Executive Summary

On October 28, 2025, Fortinet released a security patch for a critical zero-day vulnerability, CVE-2025-64446, in its FortiWeb web application firewall (WAF) product line. The vulnerability, a path traversal flaw with a CVSS score of 9.8, was being actively exploited in the wild, allowing unauthenticated remote attackers to gain full administrative control by creating a new administrator account. Despite the active exploitation, the patch was released silently, without an accompanying security advisory, delaying public awareness. The CISA later added the vulnerability to its Known Exploited Vulnerabilities (KEV) catalog on November 14, 2025, confirming the ongoing threat and mandating that federal agencies patch it. All organizations using affected FortiWeb appliances are urged to upgrade immediately and hunt for signs of compromise.

Vulnerability Details

• CVE-2025-64446: Path Traversal (CVSS 9.8 - Critical)
• Description: This vulnerability allows an unauthenticated, remote attacker to send a specially crafted HTTP or HTTPS request to a vulnerable FortiWeb device. The request exploits a path traversal weakness to trigger the execution of unauthorized code, which in turn allows the attacker to create a new administrative user account.
• Impact: Successful exploitation grants the attacker complete control over the FortiWeb appliance. This allows them to alter security policies, bypass protections for web applications, access sensitive traffic, and use the compromised device as a pivot point to attack the internal network.

Affected Products

• FortiWeb versions prior to 8.0.2, 7.6.5, 7.4.10, 7.2.12, and 7.0.12 are affected.

Exploitation Status

The vulnerability was a zero-day, meaning it was actively exploited by threat actors before a patch was available. Attacks have been observed since at least early October 2025, with attackers originating from the US, Europe, and Asia. The addition to the CISA KEV catalog serves as definitive proof of active, real-world exploitation and elevates the urgency for patching to the highest level.

Impact Assessment

A compromised WAF represents a catastrophic failure of an organization's perimeter security.

• Bypass of Web Security: An attacker can disable all WAF rules, leaving backend web applications exposed to attacks like SQL injection, cross-site scripting, and others.
• Data Interception: The attacker could potentially decrypt and inspect sensitive HTTPS traffic passing through the WAF, including user credentials, session cookies, and personal data.
• Network Pivot: The compromised FortiWeb appliance provides a trusted, strategic position on the network edge from which to launch further attacks against internal systems.
• Loss of Trust: The compromise of a core security device undermines the integrity of the entire security architecture.

Detection Methods

D3FEND Technique: The primary indicator of compromise is an unauthorized account.
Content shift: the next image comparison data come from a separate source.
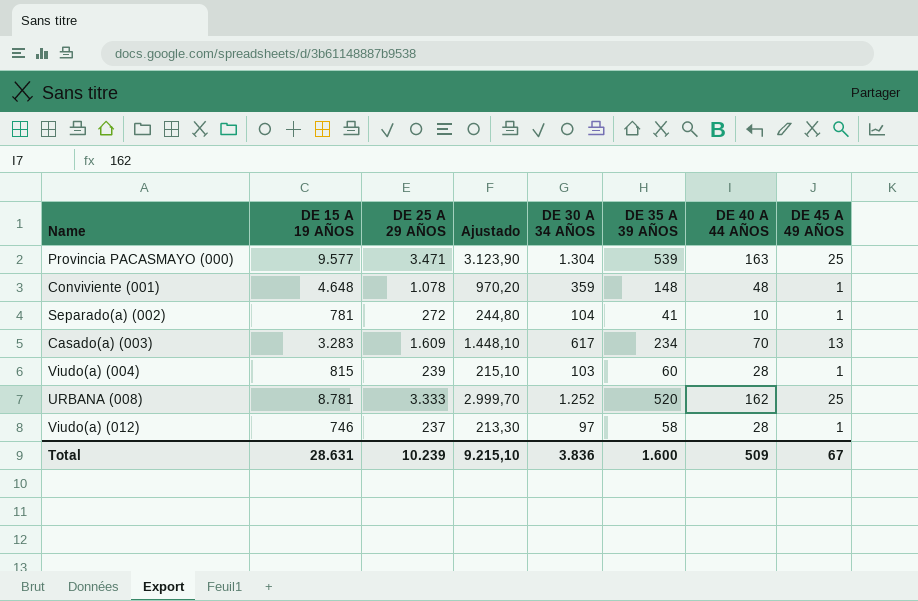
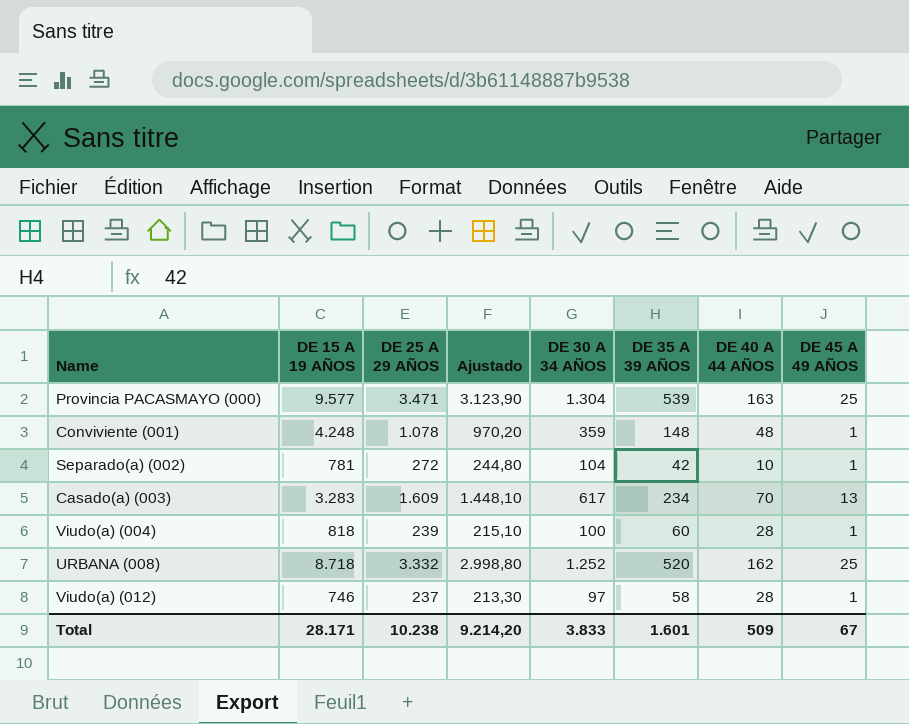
Conviviente (001) | DE 15 A 19 AÑOS: 4.648 -> 4.248
Separado(a) (002) | DE 35 A 39 AÑOS: 41 -> 42
Viudo(a) (004) | DE 15 A 19 AÑOS: 815 -> 818
Viudo(a) (004) | DE 30 A 34 AÑOS: 103 -> 100
URBANA (008) | DE 15 A 19 AÑOS: 8.781 -> 8.718
URBANA (008) | DE 25 A 29 AÑOS: 3.333 -> 3.332
URBANA (008) | Ajustado: 2.999,70 -> 2.998,80
Total | DE 15 A 19 AÑOS: 28.631 -> 28.171
Total | DE 25 A 29 AÑOS: 10.239 -> 10.238
Total | Ajustado: 9.215,10 -> 9.214,20
Total | DE 30 A 34 AÑOS: 3.836 -> 3.833
Total | DE 35 A 39 AÑOS: 1.600 -> 1.601

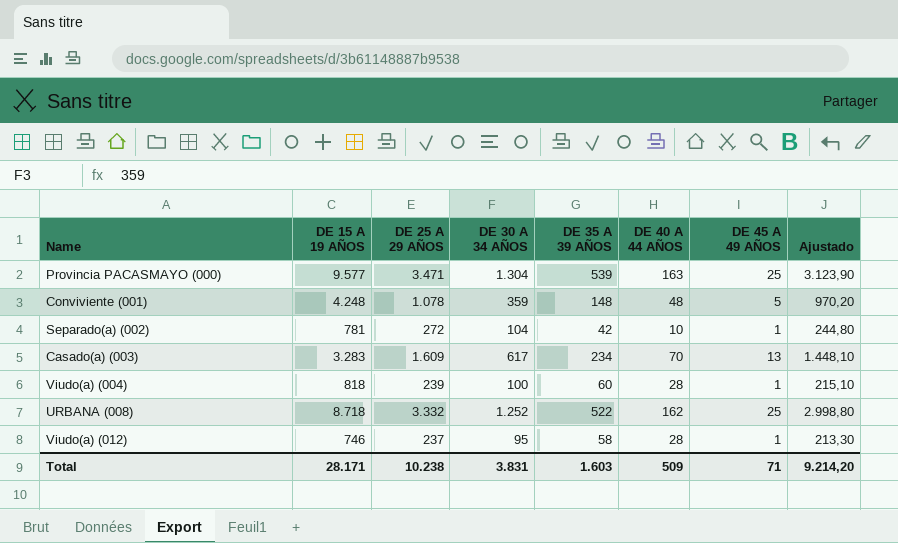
column Ajustado | position: 4 -> 8
Conviviente (001) | DE 45 A 49 AÑOS: 1 -> 5
URBANA (008) | DE 35 A 39 AÑOS: 520 -> 522
Viudo(a) (012) | DE 30 A 34 AÑOS: 97 -> 95
Total | DE 30 A 34 AÑOS: 3.833 -> 3.831
Total | DE 35 A 39 AÑOS: 1.601 -> 1.603
Total | DE 45 A 49 AÑOS: 67 -> 71

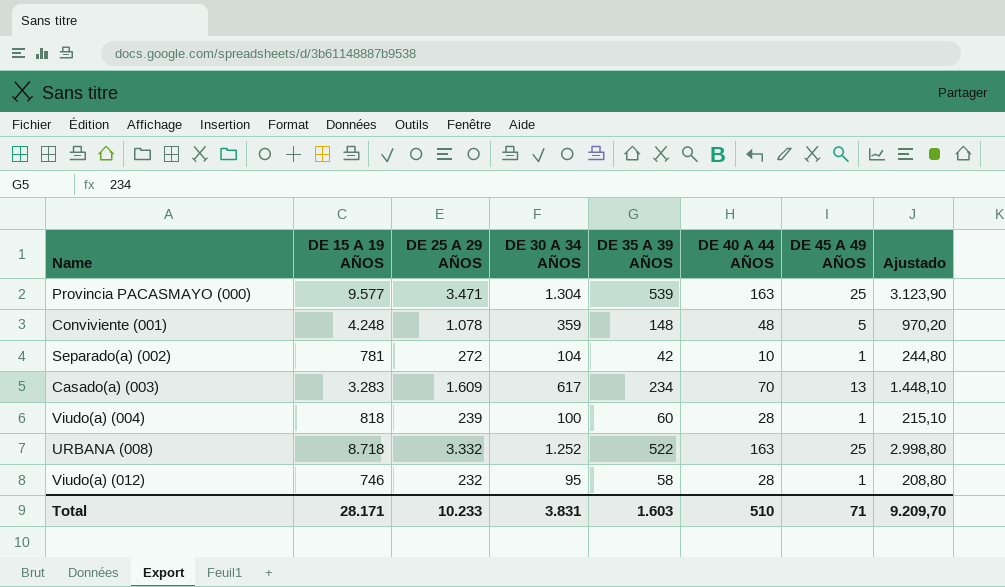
URBANA (008) | DE 40 A 44 AÑOS: 162 -> 163
Viudo(a) (012) | DE 25 A 29 AÑOS: 237 -> 232
Viudo(a) (012) | Ajustado: 213,30 -> 208,80
Total | DE 25 A 29 AÑOS: 10.238 -> 10.233
Total | DE 40 A 44 AÑOS: 509 -> 510
Total | Ajustado: 9.214,20 -> 9.209,70

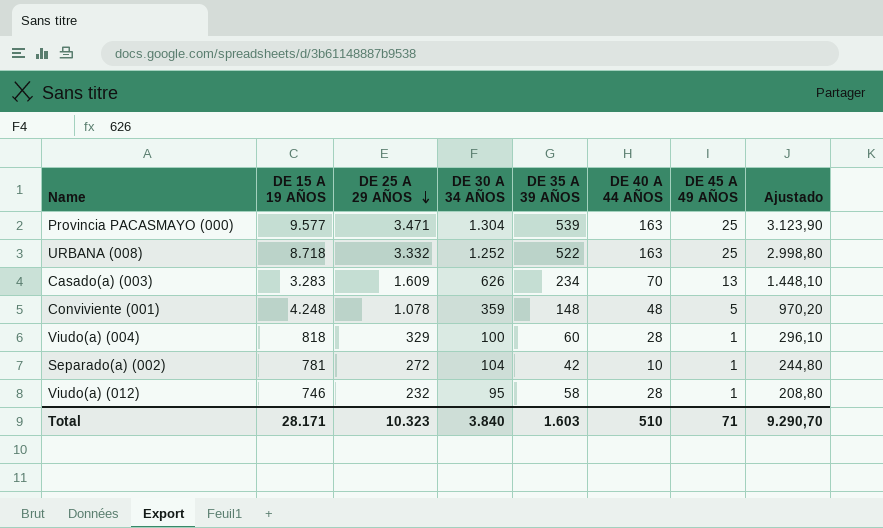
row order: none -> DE 25 A 29 AÑOS descending
Casado(a) (003) | DE 30 A 34 AÑOS: 617 -> 626
Viudo(a) (004) | DE 25 A 29 AÑOS: 239 -> 329
Viudo(a) (004) | Ajustado: 215,10 -> 296,10
Total | DE 25 A 29 AÑOS: 10.233 -> 10.323
Total | DE 30 A 34 AÑOS: 3.831 -> 3.840
Total | Ajustado: 9.209,70 -> 9.290,70

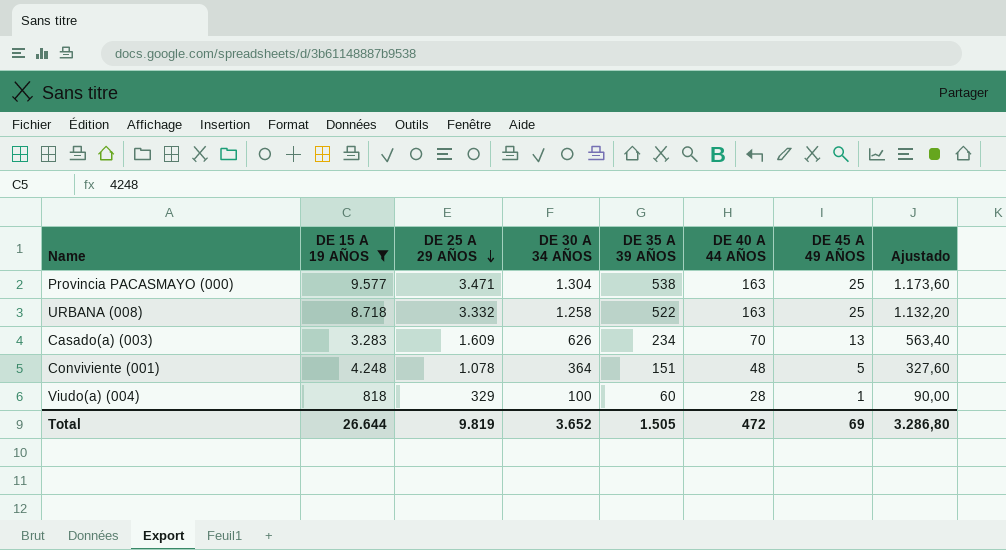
filter: none -> DE 15 A 19 AÑOS >= 818
column Ajustado | formula: [DE 25 A 29 AÑOS] * 0,9 -> [DE 30 A 34 AÑOS] * 0,9
Provincia PACASMAYO (000) | DE 35 A 39 AÑOS: 539 -> 538
URBANA (008) | DE 30 A 34 AÑOS: 1.252 -> 1.258
Conviviente (001) | DE 30 A 34 AÑOS: 359 -> 364
Conviviente (001) | DE 35 A 39 AÑOS: 148 -> 151
Total | DE 15 A 19 AÑOS: 28.171 -> 26.644
Total | DE 25 A 29 AÑOS: 10.323 -> 9.819
Total | DE 30 A 34 AÑOS: 3.840 -> 3.652
Total | DE 35 A 39 AÑOS: 1.603 -> 1.505
Total | DE 40 A 44 AÑOS: 510 -> 472
Total | DE 45 A 49 AÑOS: 71 -> 69
Total | Ajustado: 9.290,70 -> 3.286,80

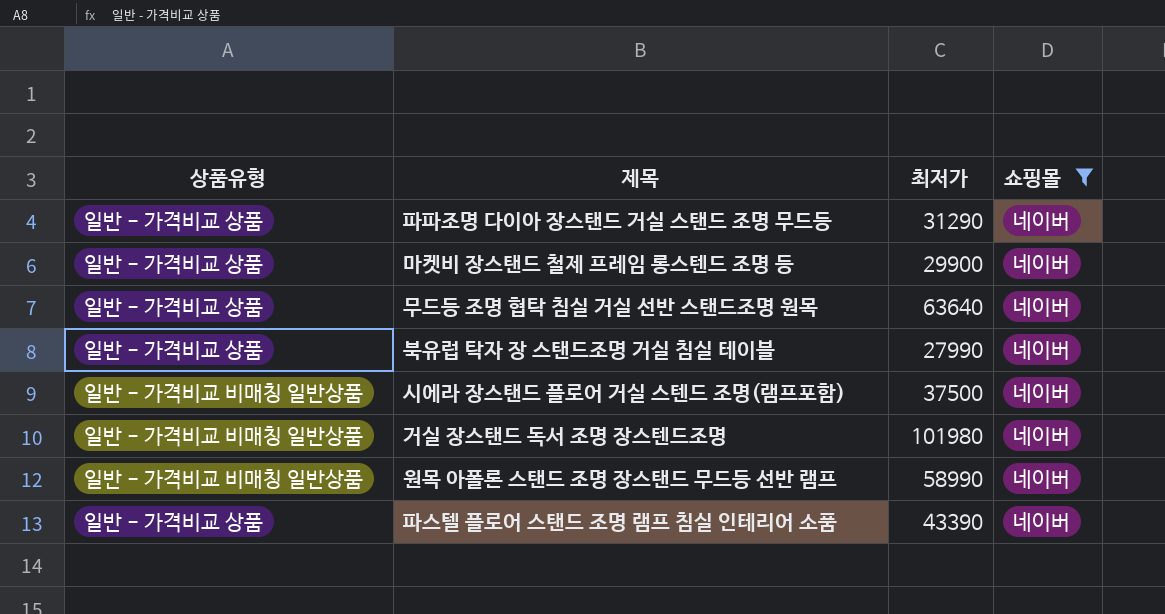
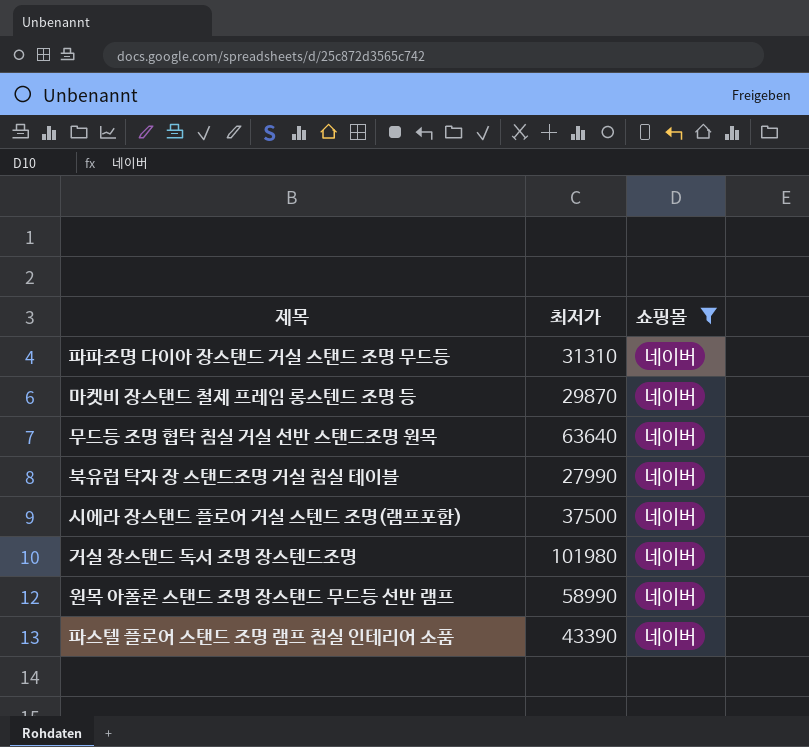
column 상품유형 | position: 1 -> none
파파조명 다이아 장스탠드 거실 스탠드 조명 무드등 | 최저가: 31290 -> 31310
마켓비 장스탠드 철제 프레임 롱스텐드 조명 등 | 최저가: 29900 -> 29870

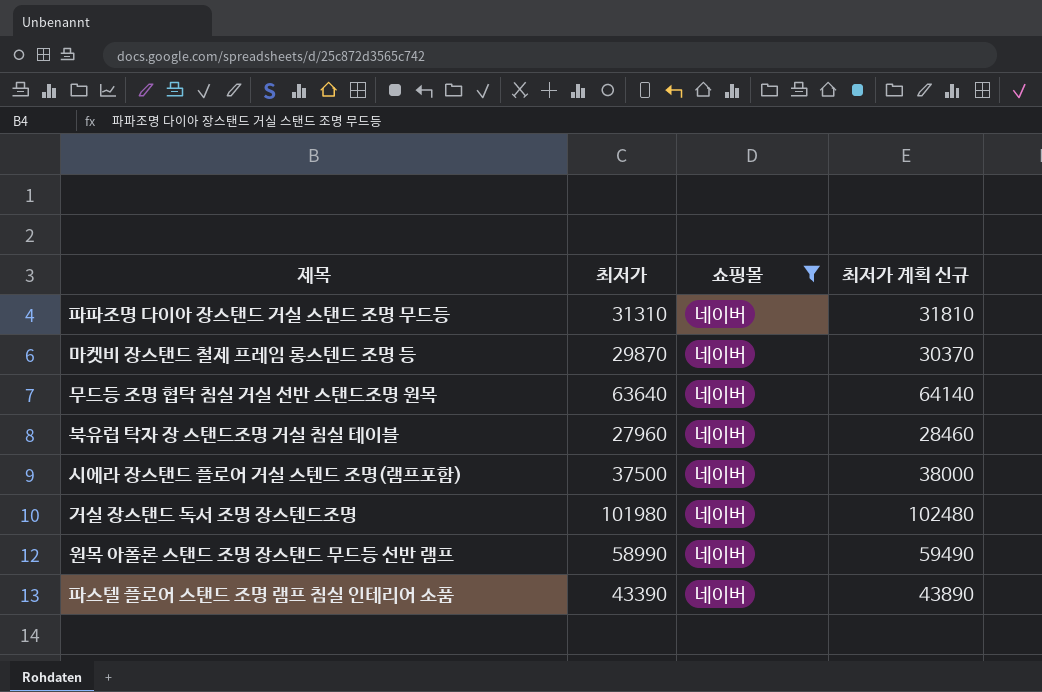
column 최저가 계획 신규 | formula: none -> [최저가] + 500
북유럽 탁자 장 스탠드조명 거실 침실 테이블 | 최저가: 27990 -> 27960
Detection relies on D3-LAM - Local Account Monitoring and reviewing web server logs for exploit attempts.

1. Audit Administrator Accounts: The most critical detection step is to immediately inspect the FortiWeb device for any unauthorized or recently created administrator accounts. Compare the list of accounts against a known-good baseline.
2. Analyze System Logs: Review FortiWeb system and event logs for any unusual activity, particularly the creation of new user accounts (event_id=4101 for user creation). Look for logs generated by unknown IP addresses.
3. Review Web Logs: Examine HTTP/HTTPS logs for suspicious requests containing path traversal sequences (e.g., ..%2f, ..\) or other crafted patterns aimed at the device's management interface.
4. Vulnerability Scanning: Use vulnerability scanners to identify any FortiWeb appliances in your environment that have not been upgraded to a patched version.

Remediation Steps

D3FEND Countermeasure: The only effective remediation is to patch the system via D3-SU - Software Update. Isolating the management interface is a critical hardening step.

1. Upgrade Immediately: The highest priority is to upgrade all vulnerable FortiWeb appliances to a patched firmware version (8.0.2, 7.6.5, 7.4.10, 7.2.12, or 7.0.12 and later).
2. Hunt for Compromise: After patching, perform the detection steps outlined above. If any unauthorized accounts are found, assume the device and potentially the network are compromised. Remove the malicious accounts, preserve logs for forensic analysis, and initiate your incident response plan.
3. Restrict Management Interface Access: As a best practice, the FortiWeb management interface should never be exposed to the internet. Restrict access to a secure, internal management network or specific trusted IP addresses. This single step would have mitigated the risk of remote exploitation for this vulnerability.